While the gutting of the taxi industry would certainly fit this pattern, it is in no way necessary. In fact, DC is bucking an international trend towards taxi deregulation in order to improve service and reduce costs.
One of the most dramatic examples occurred this summer in Indianapolis when the city eliminated the cap on taxi licenses, set only a maximum -- but no minimum fares -- and invited businesses to start jitney service at whatever rates they wished.
In four months, the number of cab companies has doubled, fares have dropped 7% and cab drivers have even started wearing ties. Further, there has not been a single taxi-related complaint. Says mayoral special assistant Tom Rose, who spearheaded the plan, it's been a "really dramatic, dramatic improvement."
Rose said that switching to a zone system was not considered, because the changes being proposed already seemed to be as radical as local politics would allow.
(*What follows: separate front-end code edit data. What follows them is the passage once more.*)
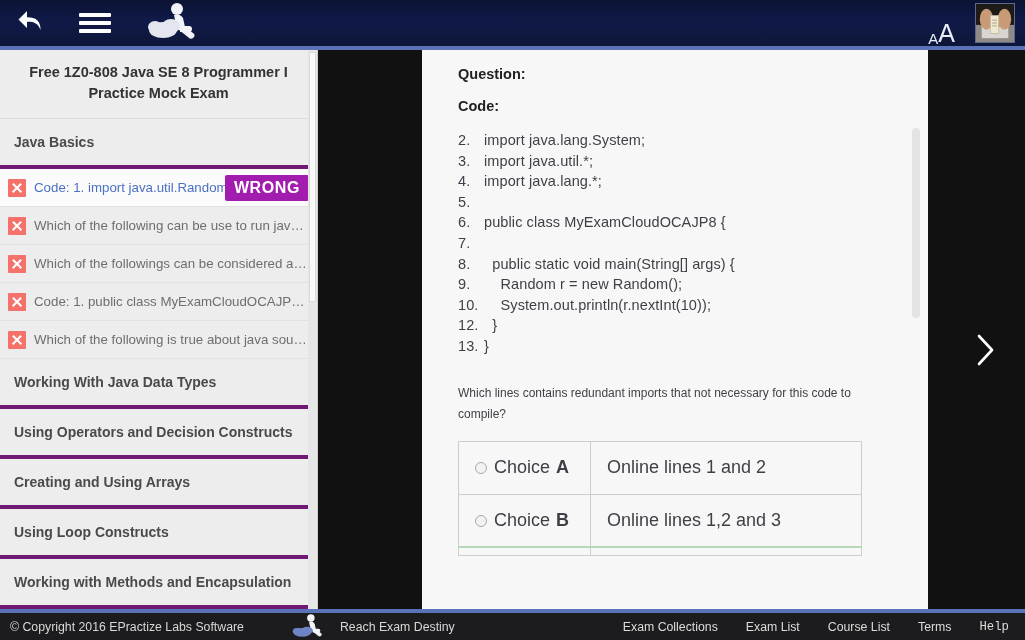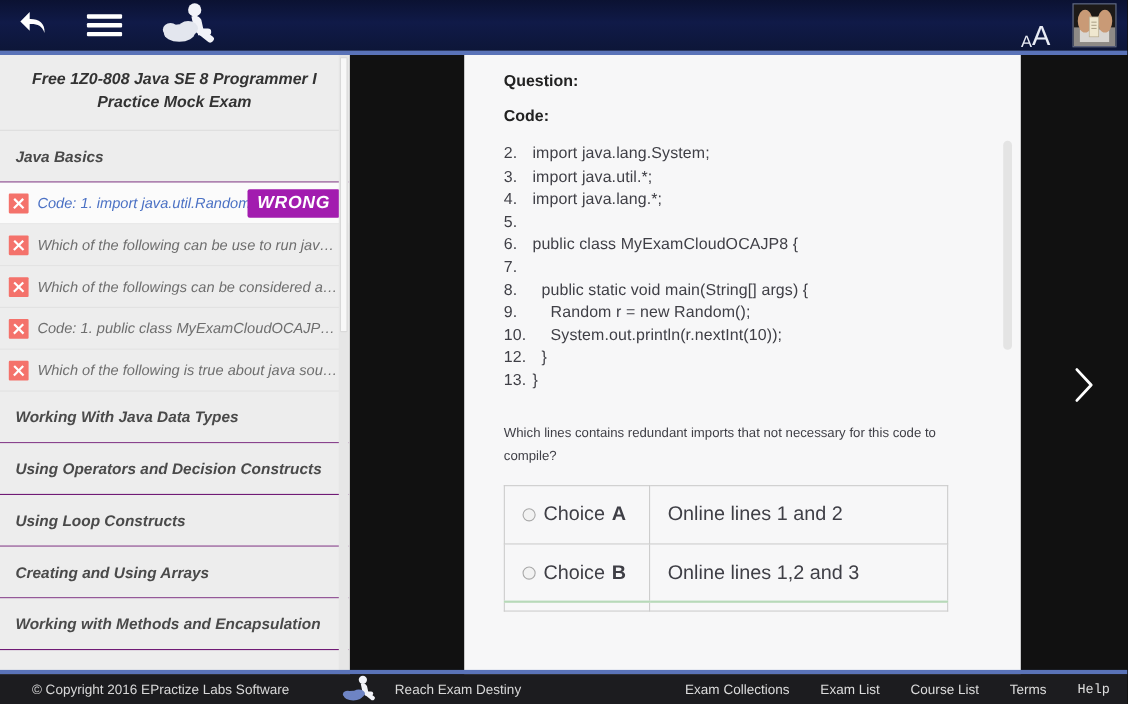"Free 1Z0-808 Java SE 8" .sidebar { font-style: italic -> none }
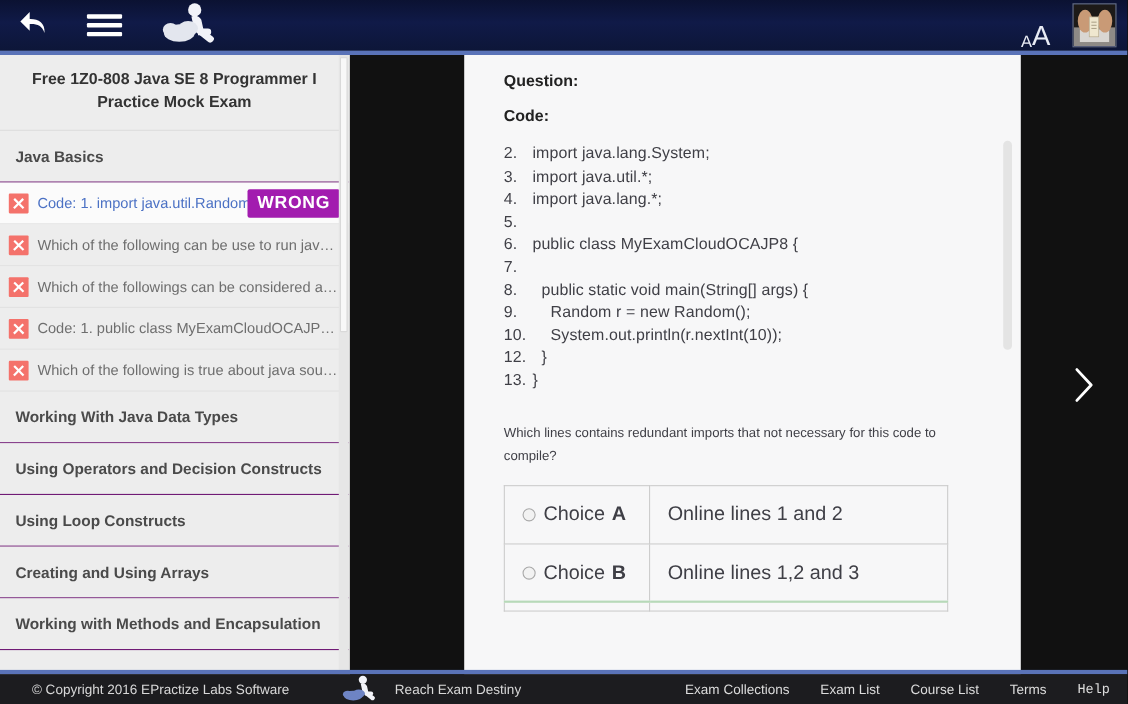"Java Basics" .sb-section { border-bottom: 1px solid #701a75 -> 4px solid #701a75 }
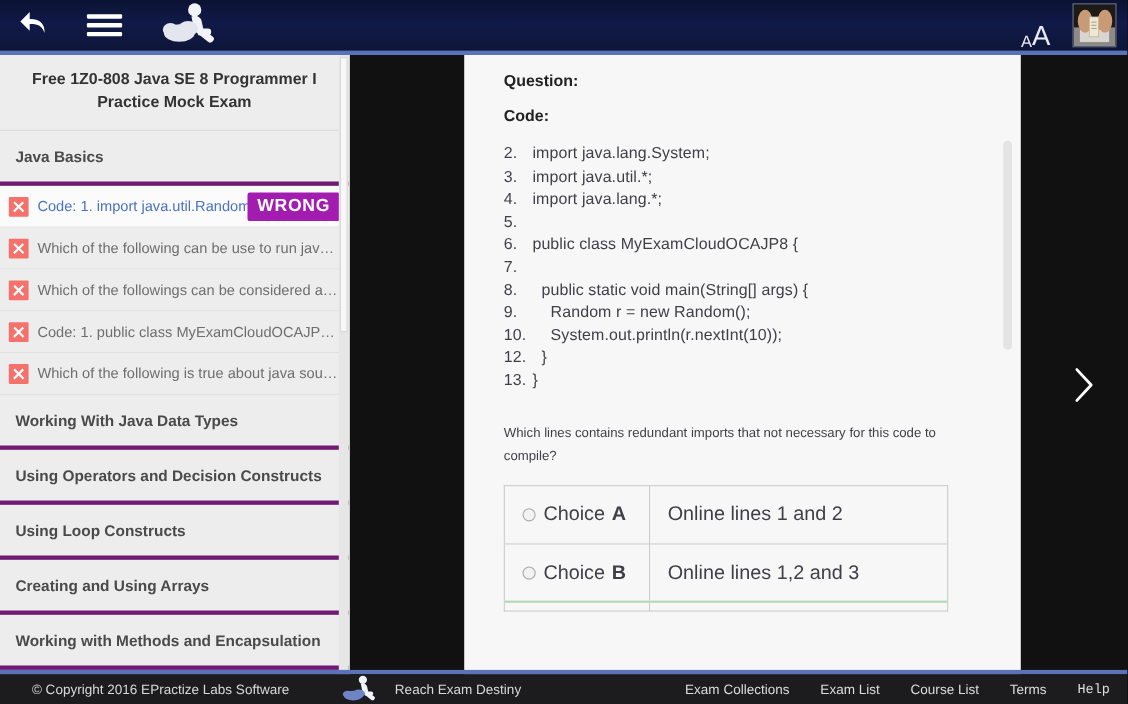"Using Loop Constructs" div.sb-section { order: before "Creating and Using Arrays" -> after "Creating and Using Arrays" }
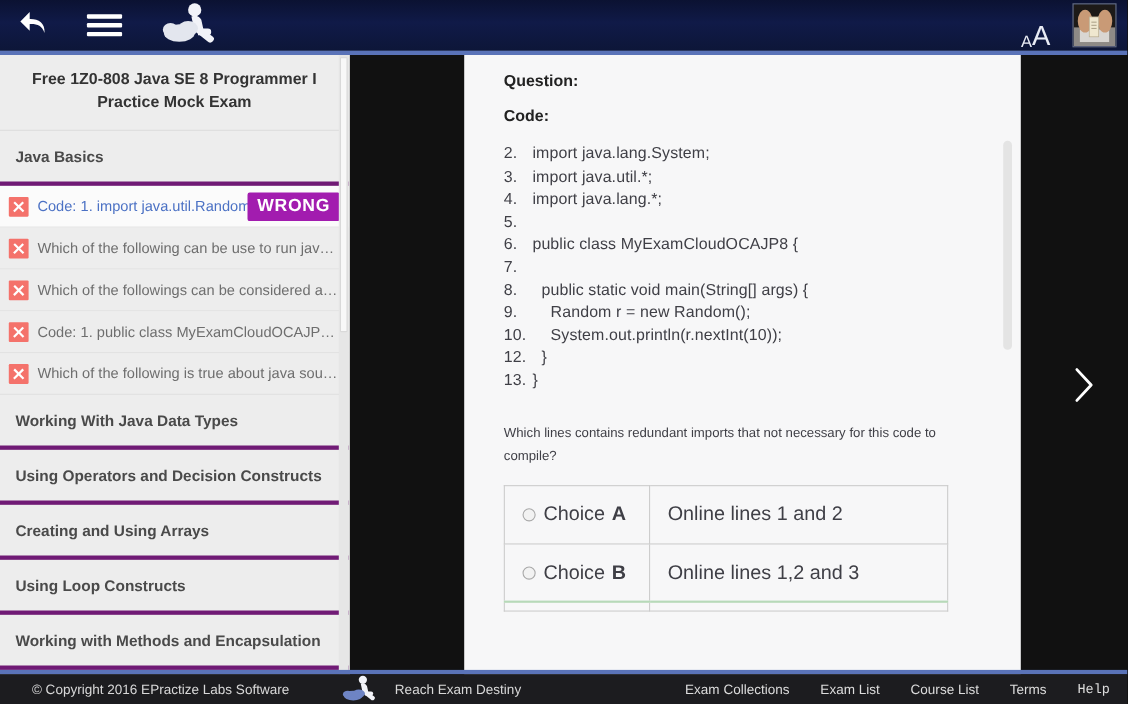"© Copyright 2016 EPractize Labs" .f-copy { margin-left: 29px -> 10px }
Certainly reviving jitney service -- lobbied out of existence across America early this century by the bus companies -- marks a radical change. A jitney is a cross between a taxi and a bus -- basically an oversized taxi running along a set route. In Indianapolis, the owners rather than the city sets the routes although Rose says the government is talking to some of the companies about providing service to help inner city resident get to jobs in outlying areas. In DC, jitney service could quickly compensate for Metro cutbacks or provide improved service, say, from east of the Anacostia to other parts of the city.
There are improvements that could be made easily to the DC taxi system to improve the lot of both the driver and the rider. For the former, splitting Zone 1 into two would mean an immediate leap in income for cabbies, much of it from government workers, journalists and tourists. For the latter, a flat airport-to-downtown fare (used in a number of cities) would eliminate many of the cheating complaints.
But in the politics of DC, such common sense solutions carry little weight. Like a kid with a watch, the temptation for our leaders is just too great. Even if it works, you got to take it apart.